Three black Toyota SUVs with blacked-out windows turned off Coker Road, tyres screeching, onto Ilaka Street in Mushin, close to Ikeja. The cars stopped in front of a single-storey house with a white fence topped with glistening barbed wire and plastered with two different posters showing the face of the same clean-shaven, gap-toothed, smiling man with a raised fist. On one of the posters he was in a white agbada and an abeti aja cap, in the other he wore a grey suit and nothing to hide his bald head. Above both portraits were the words ‘Dr. Adeniyi Hope Babalola’, and below them, ‘Hope for Lagos’, followed by details of his party. Two police officers standing in front of the black gates swung their rifles forward and held them ready as they watched the cars.
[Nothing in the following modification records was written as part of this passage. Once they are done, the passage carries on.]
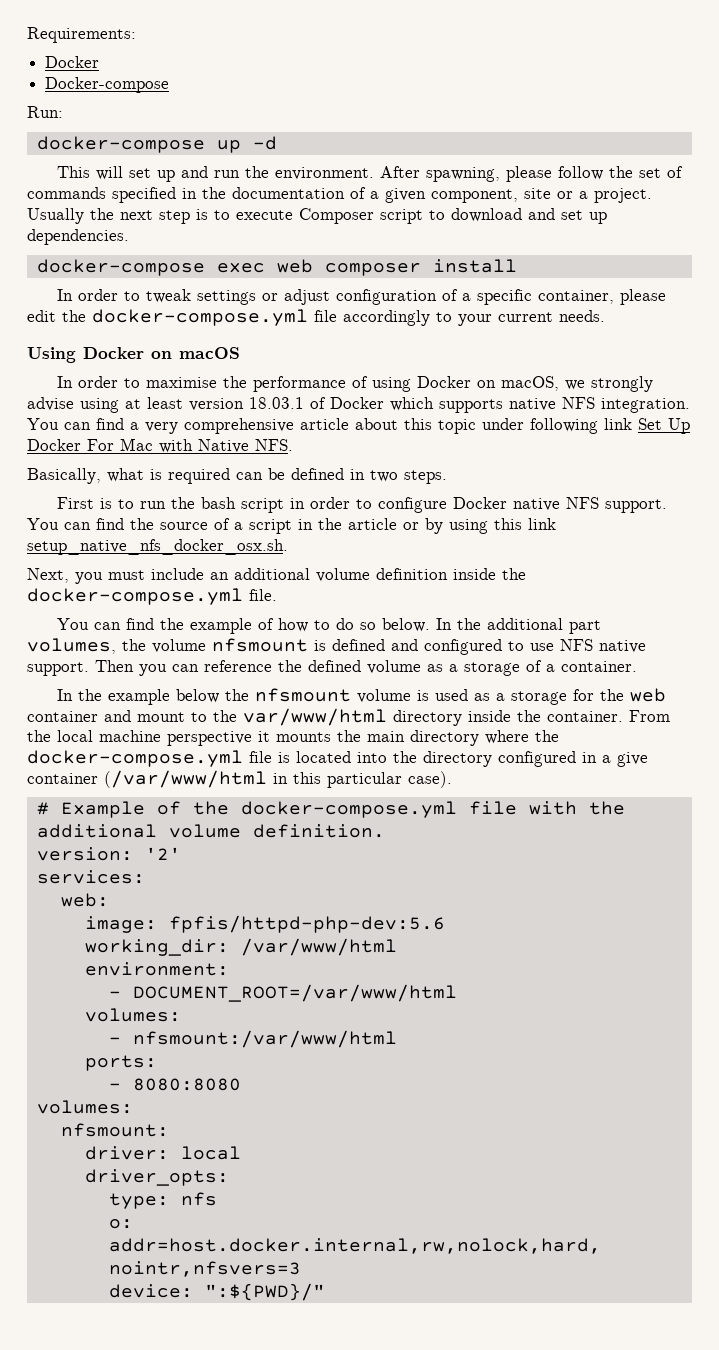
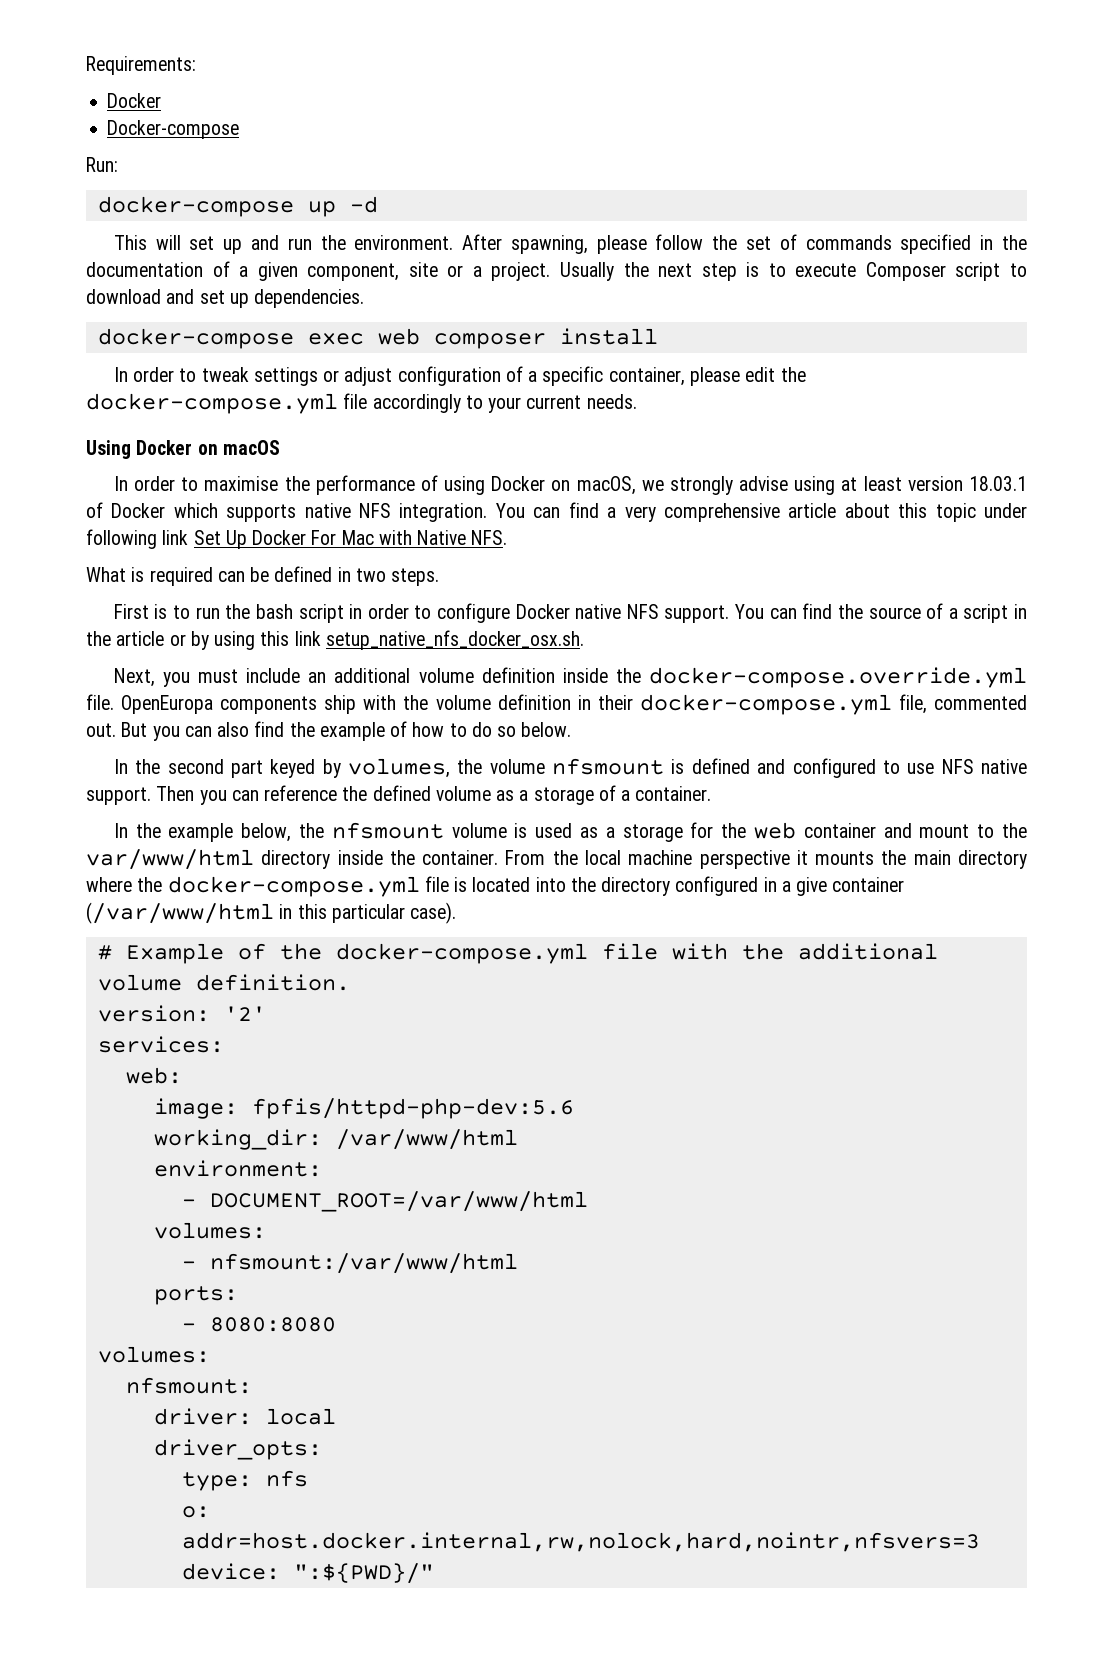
- Basically, what is required can be defined in two steps.
+ What is required can be defined in two steps.
- Next, you must include an additional volume definition inside the docker-compose.yml file.
- You can find the example of how to do so below. In the additional part volumes, the volume nfsmount is defined and configured to use NFS native support.
+ Next, you must include an additional volume definition inside the docker-compose.override.yml file. OpenEuropa components ship with the volume definition in their docker-compose.yml file, commented out. But you can also find the example of how to do so below.
+ In the second part keyed by volumes, the volume nfsmount is defined and configured to use NFS native support.
- In the example below the nfsmount volume is used as a storage for the web container and mount to the var/www/html directory inside the container.
+ In the example below, the nfsmount volume is used as a storage for the web container and mount to the var/www/html directory inside the container.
The first SUV was still moving when a tall albino man with translucent, short hair jumped out of the back and onto the road. He was dressed in a grey safari suit and brown leather shoes. On his left wrist, a gold Rolex Daytona; in his right hand, a two-way radio. It was dark, but he wore sunshades. He marched round the front of the car. The police officers opened the gates and he entered, ignoring the three Alsatian dogs that ran forward growling and barking.
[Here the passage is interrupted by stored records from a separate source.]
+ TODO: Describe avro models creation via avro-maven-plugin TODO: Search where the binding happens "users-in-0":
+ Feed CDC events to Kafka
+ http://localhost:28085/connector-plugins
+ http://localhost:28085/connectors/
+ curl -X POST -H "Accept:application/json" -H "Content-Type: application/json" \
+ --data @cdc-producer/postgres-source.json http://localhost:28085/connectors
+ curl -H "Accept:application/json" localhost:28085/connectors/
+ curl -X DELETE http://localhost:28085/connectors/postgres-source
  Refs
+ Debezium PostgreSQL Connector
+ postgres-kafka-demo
He tried the handle on the front door, then he banged his fist on the bulletproof panel. Moments later it opened.
The shirtless young man in the doorway stepped aside.
The gubernatorial candidate was standing in the middle of the staircase in a purple jalabiya, his hand on the banister, body turned sideways with his legs on separate steps as if ready to retreat. ‘Yellowman, what are you doing here?’ Babalola said. He sounded as scared as he looked.
‘We have to leave now,’ Yellowman said.
The shirtless man looked at Babalola.
‘Where are we going?’ Babalola asked.